We previously posted about the battle over the governance of Pfizer Inc. The dispute was fueled by the contrast between the financial gains made by Pfizer's CEO and the retreat of the price of Pfizer's shares. CEO Hank McKinnell received $65 million in compensation since he was hired in 2001, and is scheduled to collect on a $83 million pension. Since 2001, Pfizer has suffered a 46% decline in market value.
This dispute was also related to charges of two types of conflicts of interest. One alleged conflict of interest affects a company that promises independent opinions about how investors should vote for members of corporate boards of directors, including Pfizer's board. Other alleged conflicts of interest affect members of the Pfizer board who are also affiliated with firms which both hold significant amounts of Pfizer stock, although often for other investors, and who simultaneously manage various aspects of Pfizer's financial affairs.

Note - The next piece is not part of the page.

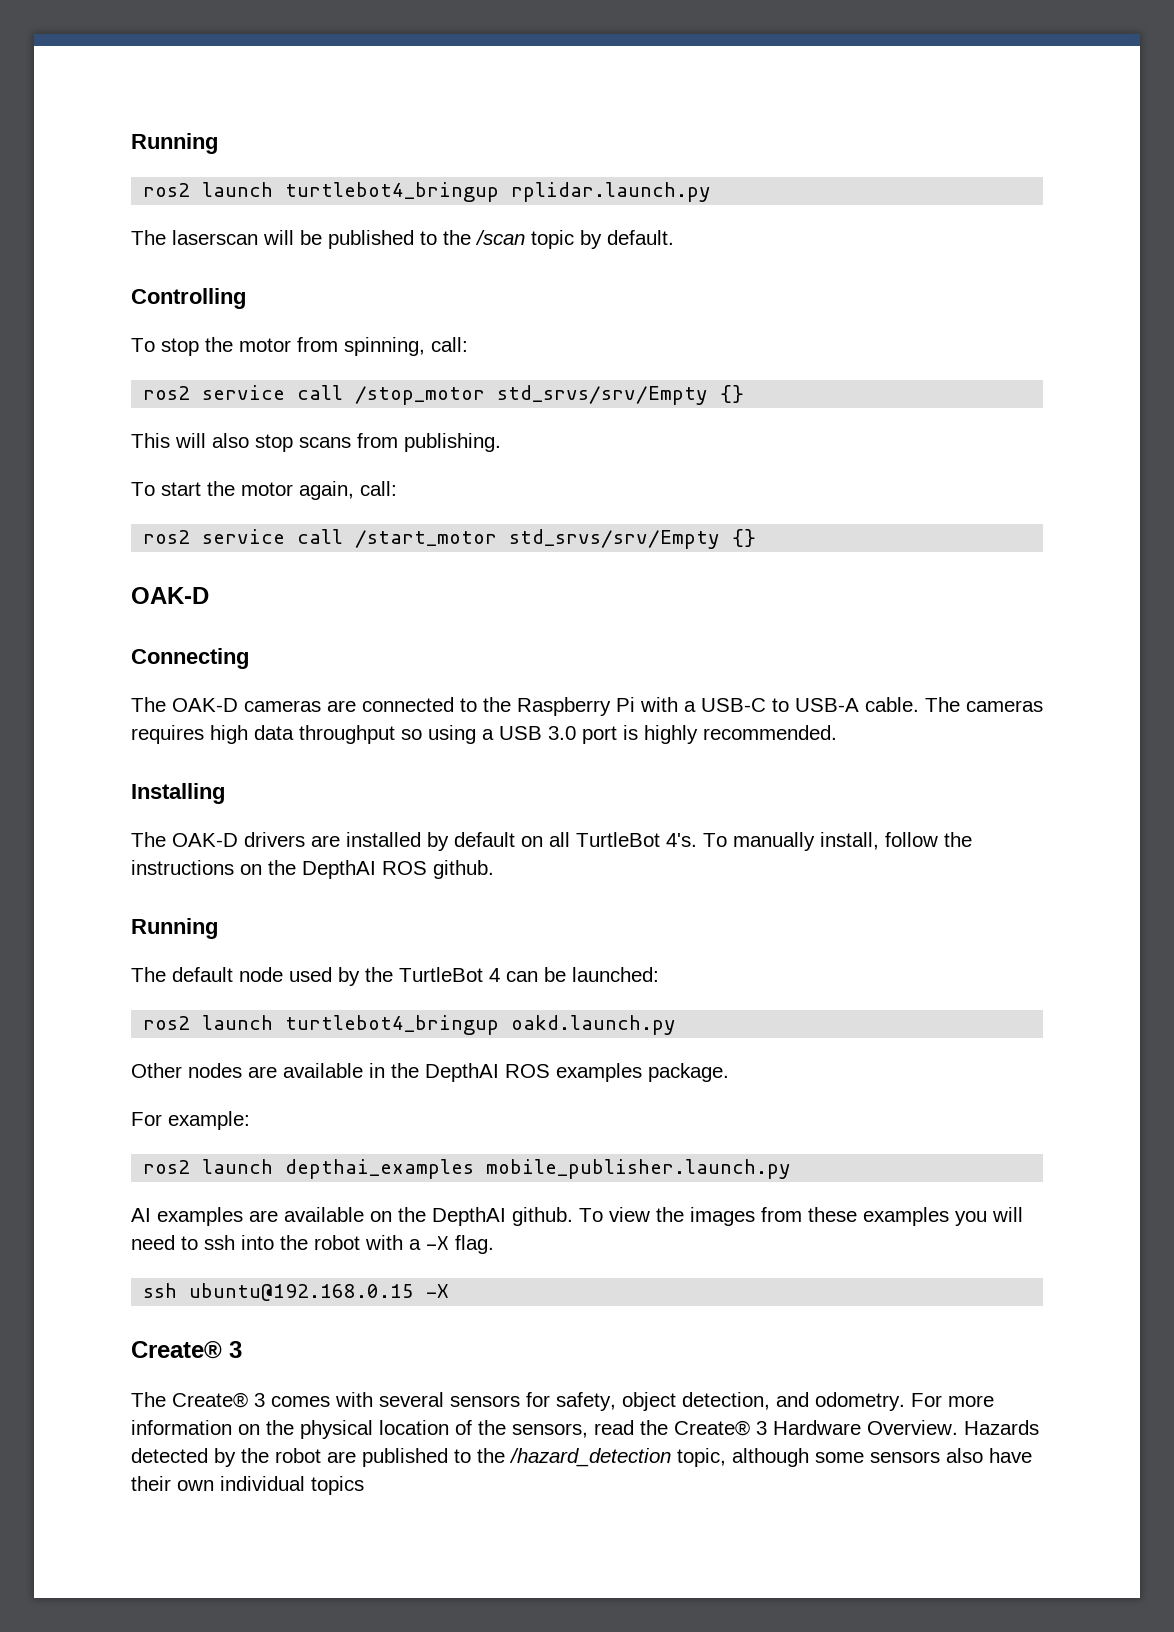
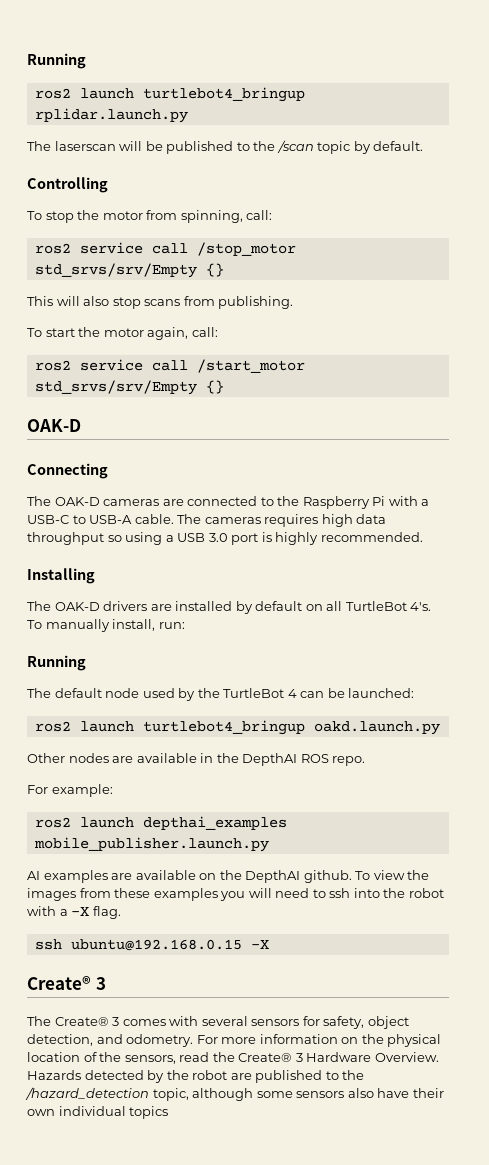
- To manually install, follow the instructions on the DepthAI ROS github.
+ To manually install, run:
- Other nodes are available in the DepthAI ROS examples package.
+ Other nodes are available in the DepthAI ROS repo.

At the Pfizer annual meeting, according to the New York Times, a majority of stockholders failed to withhold their votes of approval for any single director. However, just over 20% of stockholders withheld approval from each of two directors, Dana G Mead, chairman of the board's compensation committee, and also Chair of the Massachusetts Institute of Technology (MIT) Corporation, and George A Lorch, another member of the committee and former chairman of Armstrong Holdings. Also, two proposals that would have affected corporate governance received almost 40% of stockholders' votes.
NY Times columnist Gretchen Morgenson commented, "Pfizer, after all, holds itself out as a paragon of corporate governance; that two of its directors received more than 20 percent opposition calls that stance into question."
If a substantial minority of Pfizer's shareholders (and hence owners) have doubts about the company's governance and performance of its top (hired) managers, what should patients and physicians think?